Lyons Savings v. Gash Associates

665 N.E.2d 326, 279 Ill. App. 3d 742
CourtAppellate Court of Illinois
DecidedMarch 29, 1996
Docket1-94-1886
StatusPublished
Cited by10 cases

This text of 665 N.E.2d 326 (Lyons Savings v. Gash Associates) is published on Counsel Stack Legal Research, covering Appellate Court of Illinois primary law. Counsel Stack provides free access to over 12 million legal documents including statutes, case law, regulations, and constitutions.

Bluebook
Lyons Savings v. Gash Associates, 665 N.E.2d 326, 279 Ill. App. 3d 742 (Ill. Ct. App. 1996).

Opinion

JUSTICE BUCKLEY

delivered the opinion of the court:

Appellants, Paint Works, Inc. (Paint Works), Pro-Tech, Inc. (Pro-Tech), Tri-State Carpeting & Decorating, Inc. (Tri-State), and Leo Hein Construction, Inc. (Leo Hein), brought mechanics’ lien claims asserting that they have priority over certain funds set aside from the sale of property foreclosed upon by mortgagees. The trial court ruled that (1) appellants failed to prove that they enhanced the value of the property, (2) some of appellants’ improvements were nonlienable, and (3) Leo Hein had failed to perfect its lien for a portion of its work. Appellants contend that all of these holdings are in error.

In 1985, appellants provided services, labor, and material for a building in Rosemont, Illinois, managed by Diversified Holding Corp. (DHC) for a total cost of $100,908.44. They subsequently recorded mechanics’ liens totaling $78,411.55. At the time this work was done, the building was previously incumbered by four properly recorded mortgages, one of which was held by appellee Lyons Savings & Loan Association (Lyons). In 1987, the mortgagees foreclosed on the property and forced a foreclosure sale which took place on November 3, 1988. At the time the property was sold, the mortgages totaled more than $11 million. The property was sold for $4,005,000, and the order of foreclosure provided that $150,000 would be retained from the proceeds of the sale for distribution to valid lienholders. Only the first two mortgages were fully satisfied at the sale; Lyons held the third mortgage, which was not fully satisfied. Appellants claim that their work enhanced the value of the property by an amount equal to the contract price and that, under the Mechanics Lien Act (770 ILCS 60/0.01 et seq. (West 1994)), they have priority over the amount of their liens from the funds set aside. Lyons claims that it has priority over the entire amount set aside because it holds a prior and properly recorded mortgage and appellants have failed to prove enhancement.

After a trial in the chancery division of the circuit court of Cook County, the trial court found that appellants had failed to present any evidence that they enhanced the value of the property, and, therefore, the Mechanics Lien Act does not entitle them to any part of the funds set aside from the foreclosure sale. The trial court also found that Pro-Tech’s cleaning services were nonlienable, and that Paint Works’ and Tri-State’s labor in removing and replacing mini-blinds and moving furniture was nonlienable. Finally, the trial court found that Leo Hein had failed to perfect its lien for the first phase of its work.

Section 16 of the Mechanics Lien Act provides in relevant part that "upon questions arising between incumbrancers and lien creditors, all previous incumbrances shall be preferred to the extent of the value of the land at the time of making of the contract, and the lien creditor shall be preferred to the value of the improvements erected.” 770 ILCS 60/16 (West 1994). Therefore, in order to have priority over a mortgagee, mechanics’ lien claimants whose contracts with the owner are made after the mortgage is recorded must prove that they have enhanced the value of the property. If they fail to prove this, then the mortgage will have complete priority over the liens. Commercial Mortgage & Finance Co. v. Woodstock Construction Co., 51 Ill. App. 2d 61, 65, 200 N.E.2d 923, 925 (1964). Appellants claim the trial court erred in finding that they failed to prove "the value of the improvements erected.” 770 ILCS 60/16 (West 1994).

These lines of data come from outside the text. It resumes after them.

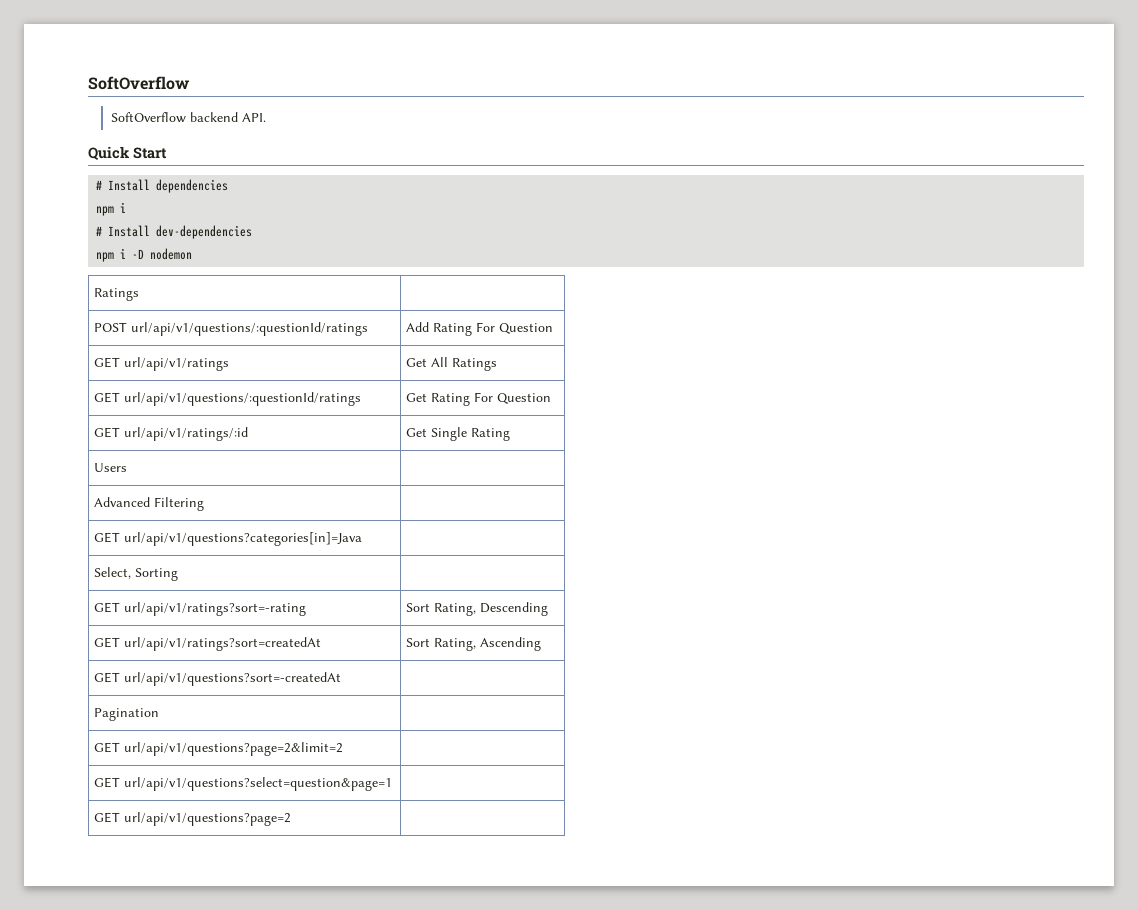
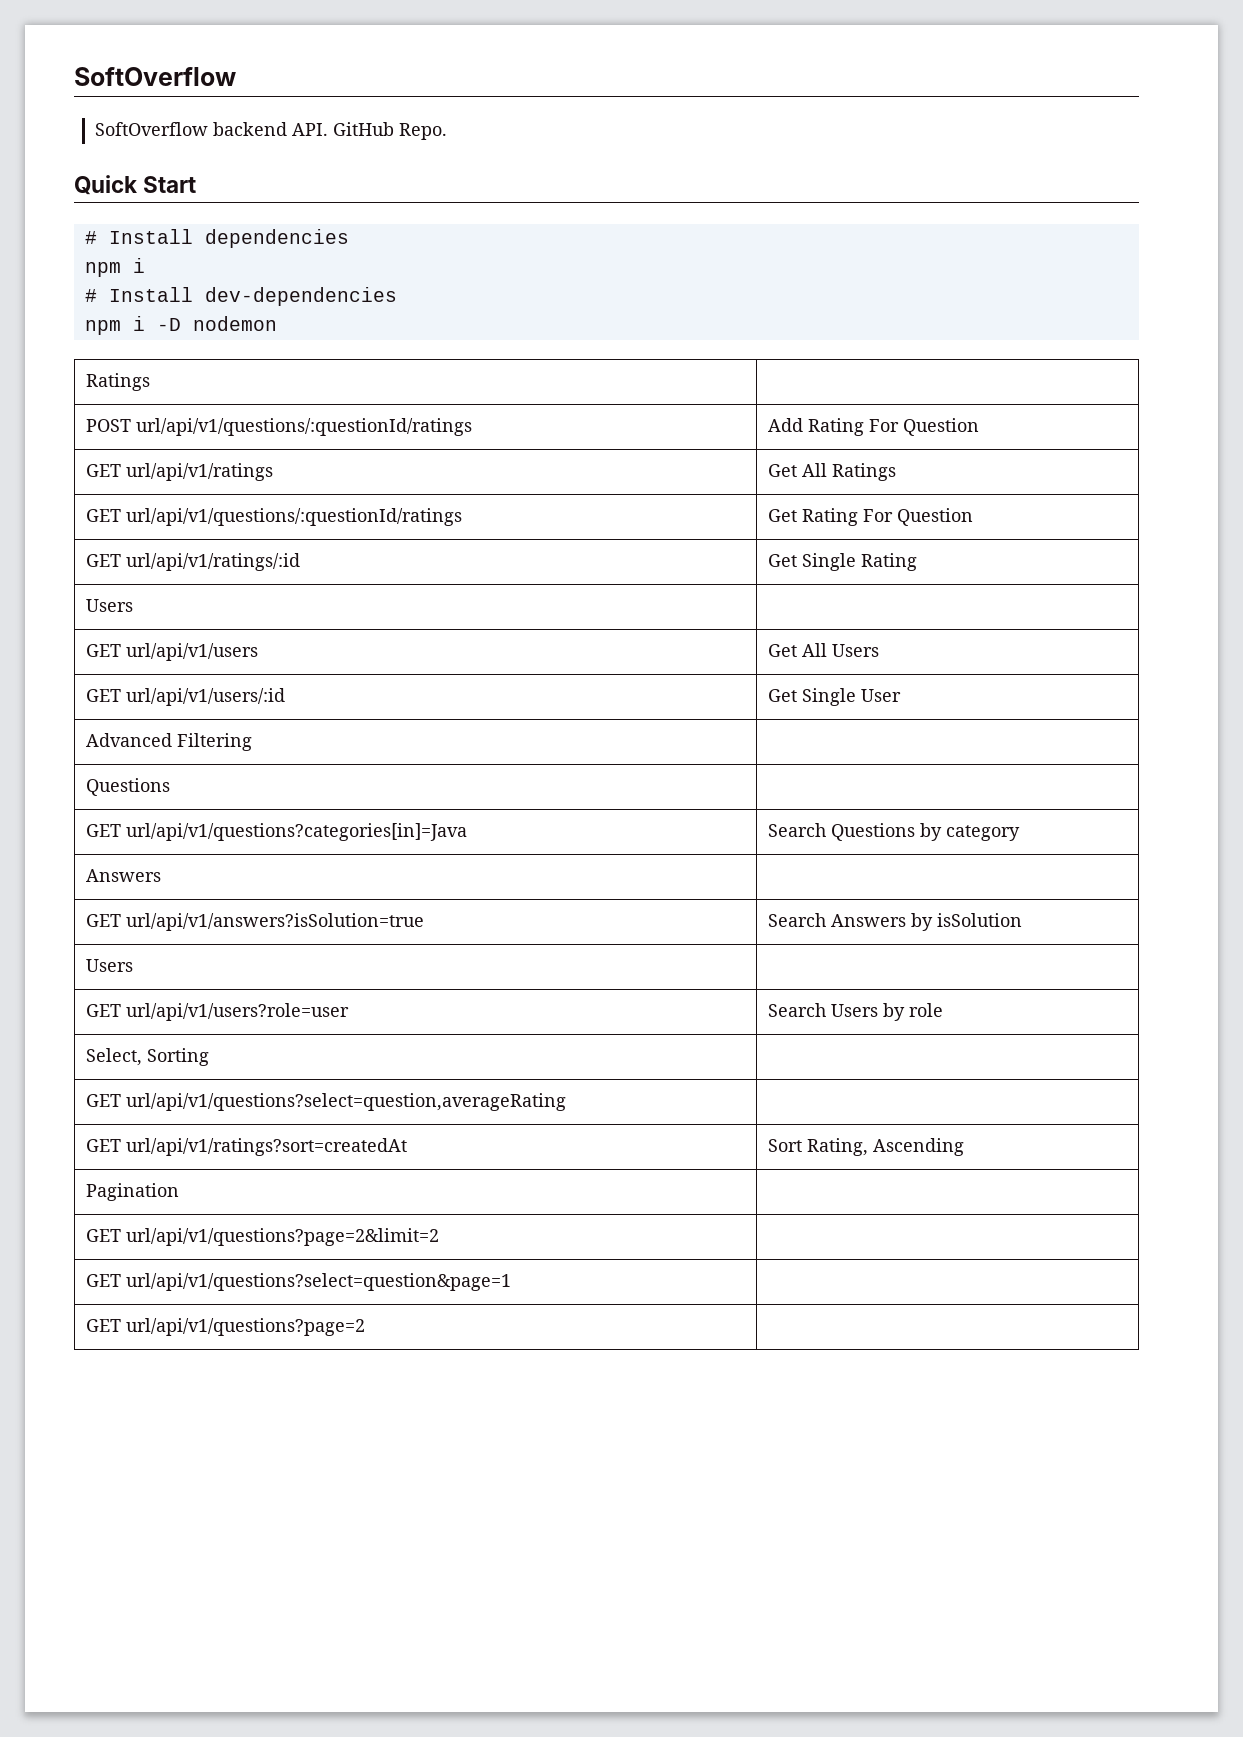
- SoftOverflow backend API.
+ SoftOverflow backend API. GitHub Repo.
+ GET url/api/v1/users | Get All Users
+ GET url/api/v1/users/:id | Get Single User
+ Questions |
- GET url/api/v1/questions?categories[in]=Java |
+ GET url/api/v1/questions?categories[in]=Java | Search Questions by category
+ Answers |
+ GET url/api/v1/answers?isSolution=true | Search Answers by isSolution
+ Users |
+ GET url/api/v1/users?role=user | Search Users by role
- GET url/api/v1/ratings?sort=-rating | Sort Rating, Descending
+ GET url/api/v1/questions?select=question,averageRating |
- GET url/api/v1/questions?sort=-createdAt |

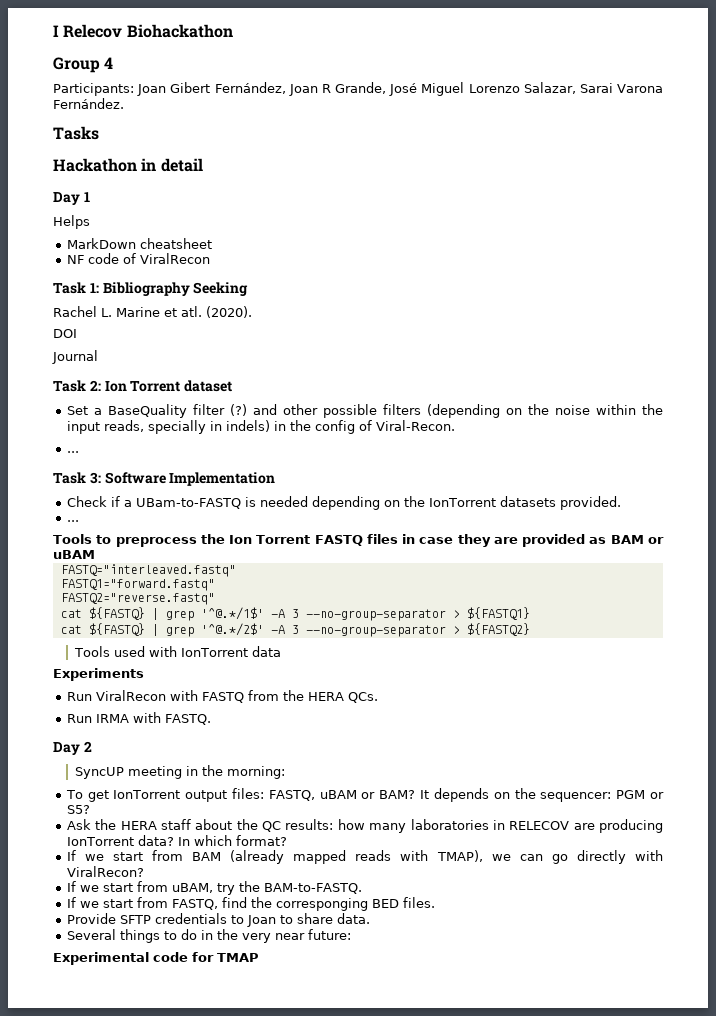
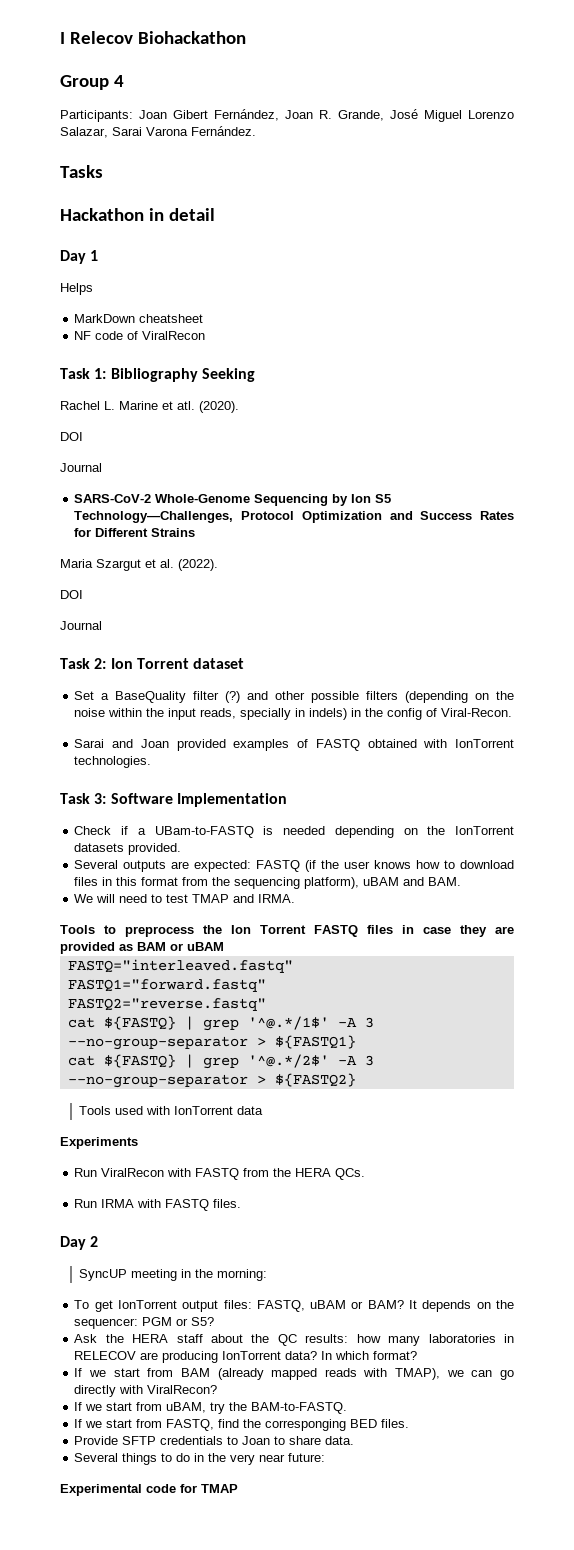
- Participants: Joan Gibert Fernández, Joan R Grande, José Miguel Lorenzo Salazar, Sarai Varona Fernández.
+ Participants: Joan Gibert Fernández, Joan R. Grande, José Miguel Lorenzo Salazar, Sarai Varona Fernández.
+ SARS-CoV-2 Whole-Genome Sequencing by Ion S5 Technology—Challenges, Protocol Optimization and Success Rates for Different Strains
+ Maria Szargut et al. (2022).
+ DOI
+ Journal
  Set a BaseQuality filter (?) and other possible filters (depending on the noise within the input reads, specially in indels) in the config of Viral-Recon.
- ...
+ Sarai and Joan provided examples of FASTQ obtained with IonTorrent technologies.
  Check if a UBam-to-FASTQ is needed depending on the IonTorrent datasets provided.
- ...
+ Several outputs are expected: FASTQ (if the user knows how to download files in this format from the sequencing platform), uBAM and BAM.
+ We will need to test TMAP and IRMA.
- Run IRMA with FASTQ.
+ Run IRMA with FASTQ files.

Relying on Moulding-Brownell Corp. v. Delfosse Construction Co., 304 Ill. App. 491, 26 N.E.2d 709 (1940), the trial court found that the lien claimants must prove the value of their enhancements by applying the market value theory. Generally, under the market value theory, the value of the enhancements equals the market value of the property after the improvements are made minus the value of the property before the improvements are made. Moulding-Brownell, 304 Ill. App. at 498, 26 N.E.2d at 712.

In Moulding-Brownell, the property at issue was previously incumbered by a mortgage when the owners contracted with the lien claimants to build a restaurant. The mortgagee and the lien claimants later foreclosed on the property and forced a liquidation sale. The sale did not raise sufficient money to satisfy both the mortgagee and the lien claimant, and both parties claimed priority. Moulding-Brownell, 304 Ill. App. at 493-94, 26 N.E.2d at 710. The court interpreted section 16 (which has not been amended since its adoption in 1903) to provide that mechanics’ lien claimants must prove enhancement under the market value theory. Moulding-Brownell, 304 Ill. App. at 498, 26 N.E.2d at 712. The court explained that an "[ejnhancement is the increase in market value of the property by reason of the improvement *** and is not affected by the cost of labor or material, the original amount of the claim, or the balance due thereupon.” Moulding-Brownell, 304 Ill. App. at 498, 26 N.E.2d at 712.

In this case, the lien claimants did not attempt to prove enhancement under the market value theory at trial. Therefore, the trial court found that they had failed to prove enhancement and that the incumbrancer had priority over the funds in dispute. On appeal, the lien claimants argue that it would have been impossible for them to apply the market value theory because the improvements they made were so minor, given the value of the property. We agree.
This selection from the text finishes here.